Malgré tous les avantages, les médicaments intelligents pourraient soulever des problèmes et des controverses. L’un d’eux concerne la vie privée des patients. Il existe des soucis quant à l’aspect privé des données recueillies. Certains craignent qu’elles ne soient utilisées à des fins commerciales. C’est d’ailleurs une inquiétude bien réelle avec les applis de téléphones intelligents qui surveillent des problèmes de santé. La même question peut se poser avec les médicaments numériques.      

«La vie privée est au cœur des problèmes, souligne Dolores Malaspina, psychiatre à l’école de médecine Icahn de l’hôpital Mount Sinai, à New York. Le fait de prendre des médicaments monitorés peut sembler restrictif et intrusif. Mais pour certains patients, la simple prise de médicaments est gage d’indépendance. Sans certains traitements, des personnes aux prises avec des problèmes de mémoire ou d’organisation devraient être hospitalisées ou recourir à une assistance dans leur vie de tous les jours.»

«La question du contrôle est importante ici, croit la psychiatre. Les droits des patients, y compris le droit de ne pas être médicamentés s’ils ne mettent pas leur vie ou celle des autres en danger, sont primordiaux. Des diagnostics ont été posés à tort envers des prisonniers politiques par le passé.»

Mais dans tous les cas, des experts voient d’un bon œil le fait d’avoir sous la main de nouveaux outils afin que médecins et patients collaborent à trouver une médication adéquate, à appliquer la posologie et à réduire la dose au besoin. Il semble clair que les médicaments numériques se multiplieront dans un avenir rapproché afin de traiter diverses maladies. 

«Les médicaments numériques auront un rôle utile bien que limité dans le système de santé, croit Paul Appelbaum. C’est parfait ainsi. Chaque avancée dans les soins offerts aux patients est bénéfique.»

Et au Canada?
À ce jour, Santé Canada n’a pas reçu de demande d’autorisation pour un médicament numérique. Le ministère fédéral est toutefois bien au fait de l’existence de cette technologie et surveille de près son développement.
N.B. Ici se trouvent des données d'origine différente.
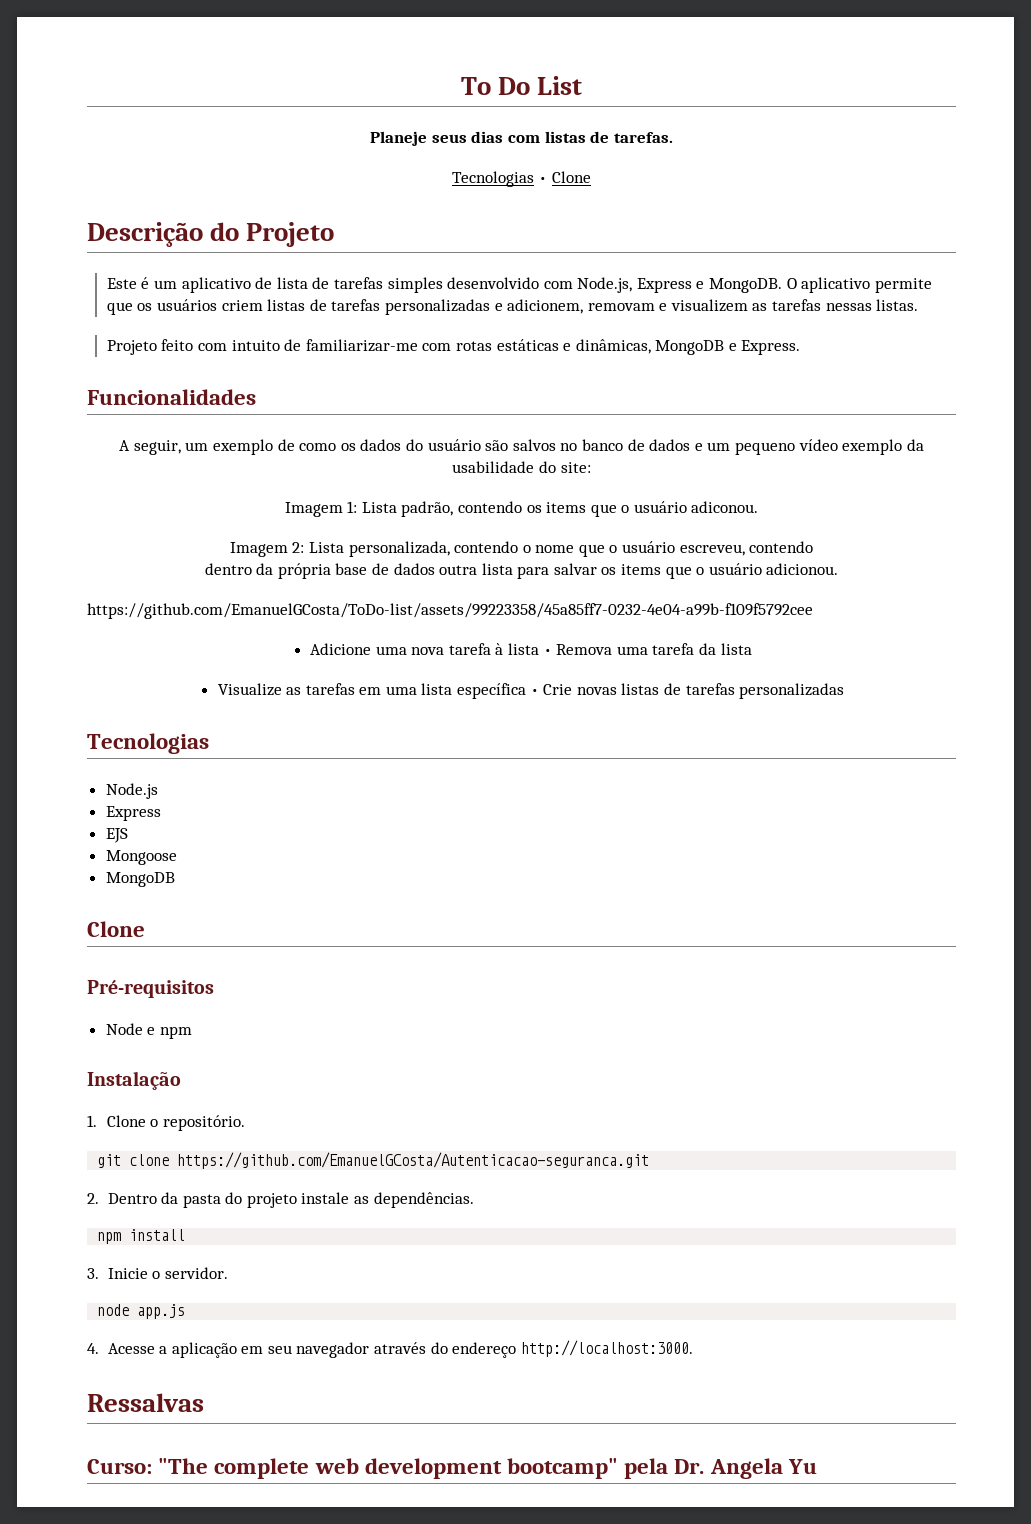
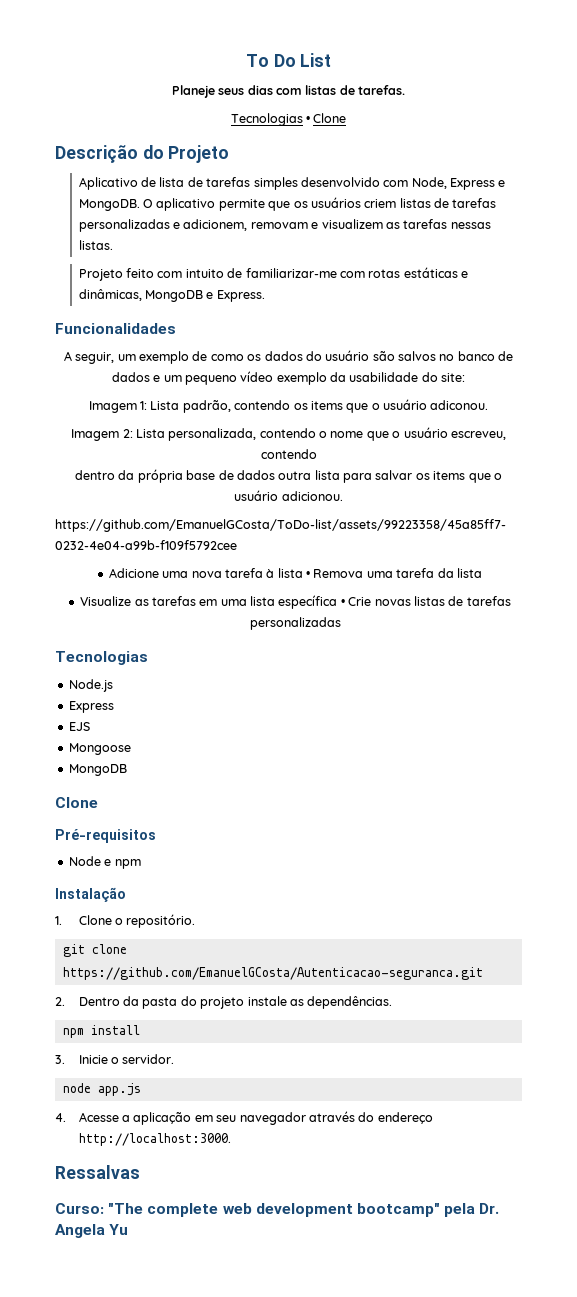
- Este é um aplicativo de lista de tarefas simples desenvolvido com Node.js, Express e MongoDB.
+ Aplicativo de lista de tarefas simples desenvolvido com Node, Express e MongoDB.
Si Santé Canada était appelé à évaluer un tel médicament, des enjeux éthiques seraient pris en compte. «Dans ce cas particulier où le produit est équipé d’un capteur qui fait un suivi de la digestion et qui est relié à une application mobile, des assurances sur la cybersécurité du produit et la possibilité d’un formulaire de consentement pour le patient (ou la personne responsable du patient) seraient considérées au cours d’une éventuelle évaluation», a indiqué le ministère.

D’ailleurs, Santé Canada a mis sur pied en mars dernier une division de la santé numérique, responsable de rédiger «les lignes directrices concernant la cybersécurité des instruments médicaux».
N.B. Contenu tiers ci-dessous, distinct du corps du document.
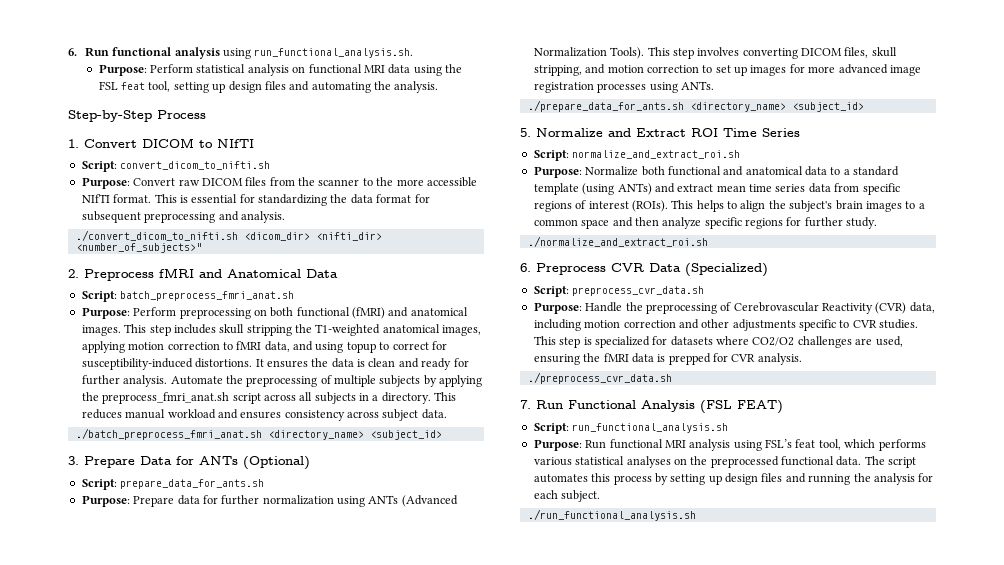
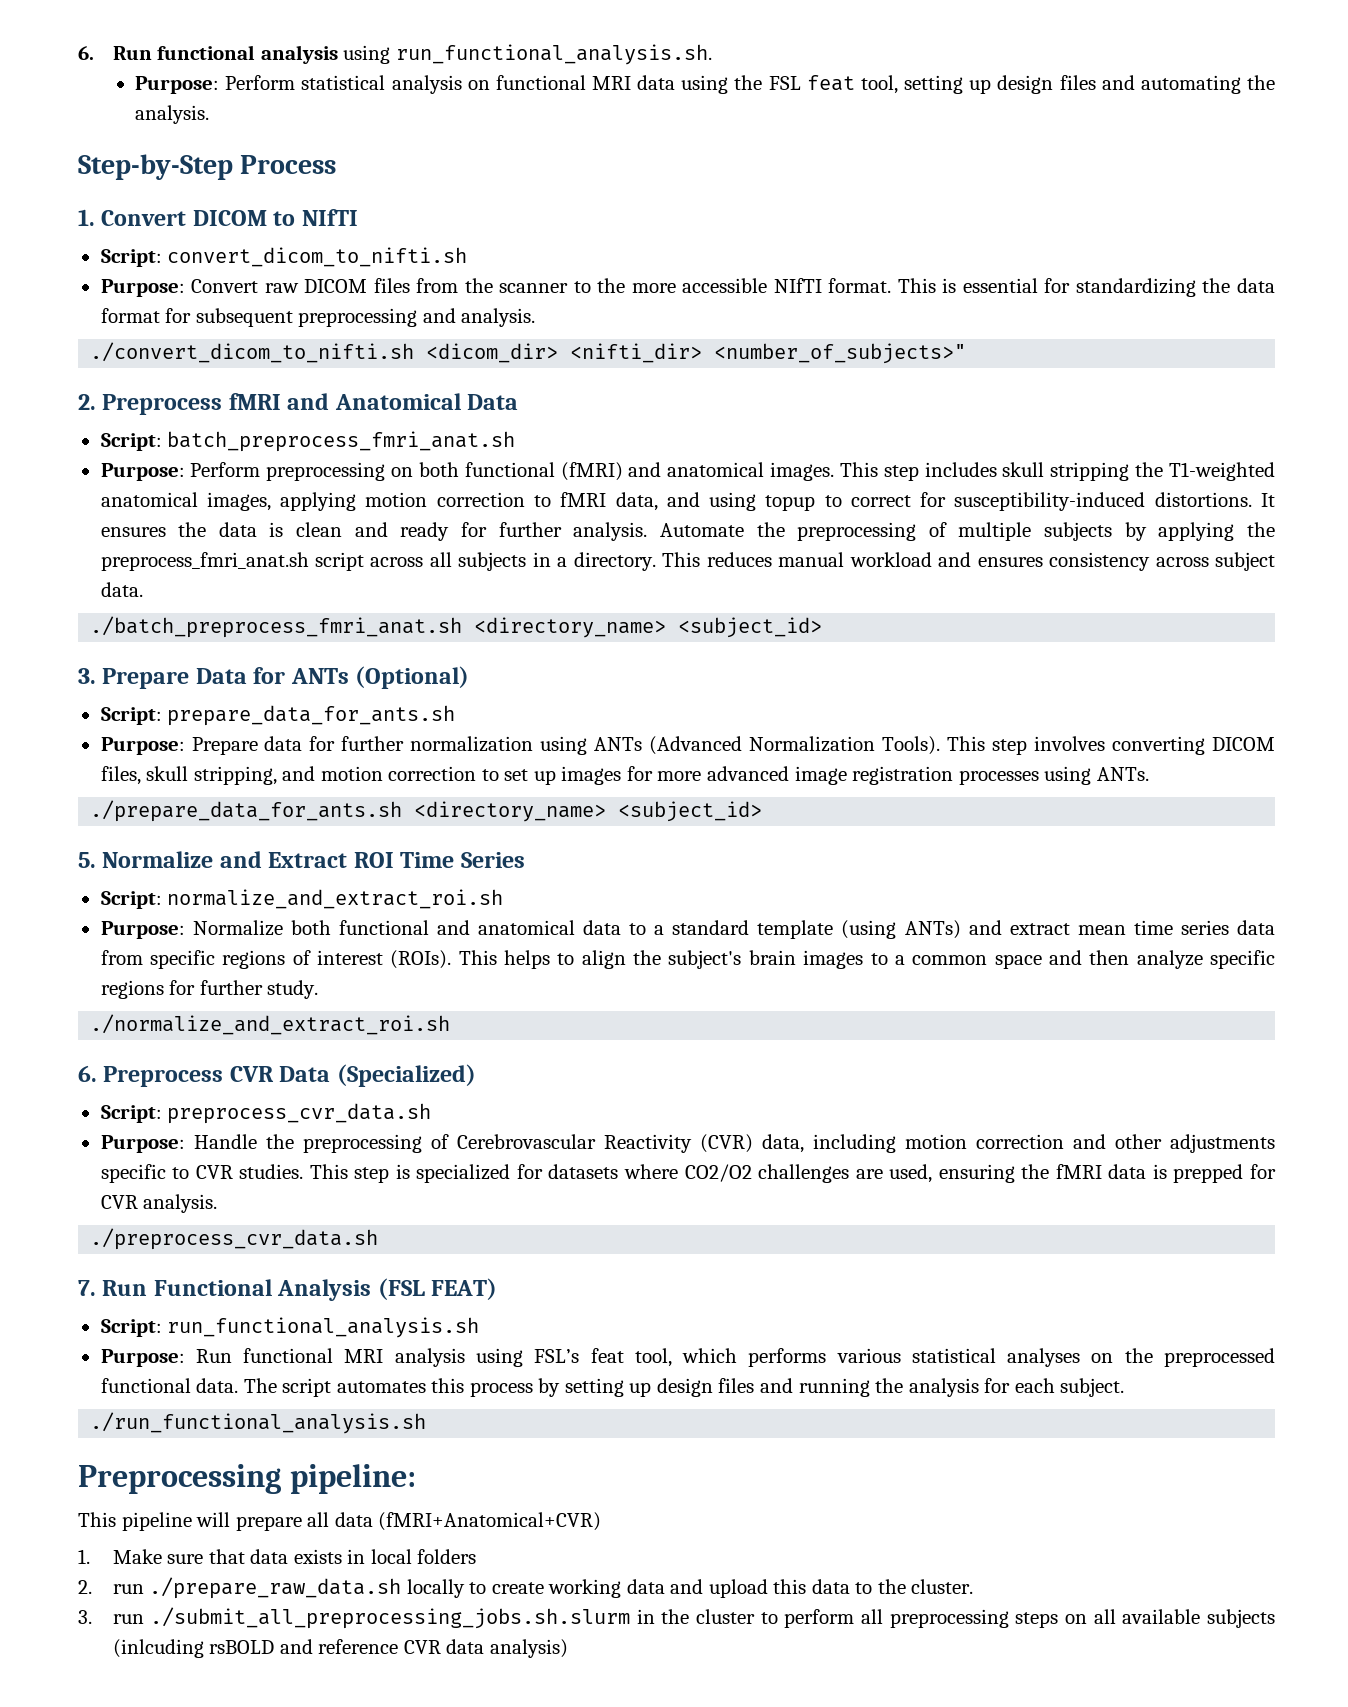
+ Preprocessing pipeline:
+ This pipeline will prepare all data (fMRI+Anatomical+CVR)
+ 1. Make sure that data exists in local folders
+ 2. run ./prepare_raw_data.sh locally to create working data and upload this data to the cluster.
+ 3. run ./submit_all_preprocessing_jobs.sh.slurm in the cluster to perform all preprocessing steps on all available subjects (inlcuding rsBOLD and reference CVR data analysis)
«C’est une étape importante»

John Torous, moniteur clinique en psychiatrie à l’école de médecine de l’université Harvard

Que sont les médicaments intelligents et comment peuvent-ils nous aider?
Dans un système de santé de plus en plus branché, nous voyons poindre une nouvelle génération de médicaments capables non seulement de soigner le patient mais aussi de fournir de l’information en temps réel sur son état.

Quels sont les principaux défis liés à la prise de médicaments de ce type?
Les créateurs de MyCite ont travaillé avec des éthiciens biomédicaux lors de la conception du médicament. Ils se sont rendu compte qu’il était essentiel que cette médication soit utilisée de façon éthique et que les données soient collectées dans le but d’améliorer la santé des patients. Bien que toute avancée technologique et numérique représente des risques quant à la sécurité des données, je suis confiant qu’en travaillant de concert avec des experts en sécurité numérique, ces risques seront minimes. Dans un système où la médecine [et les médicaments] sont plus personnalisés, il faut éduquer le corps médical afin qu’il utilise ces innovations à bon escient.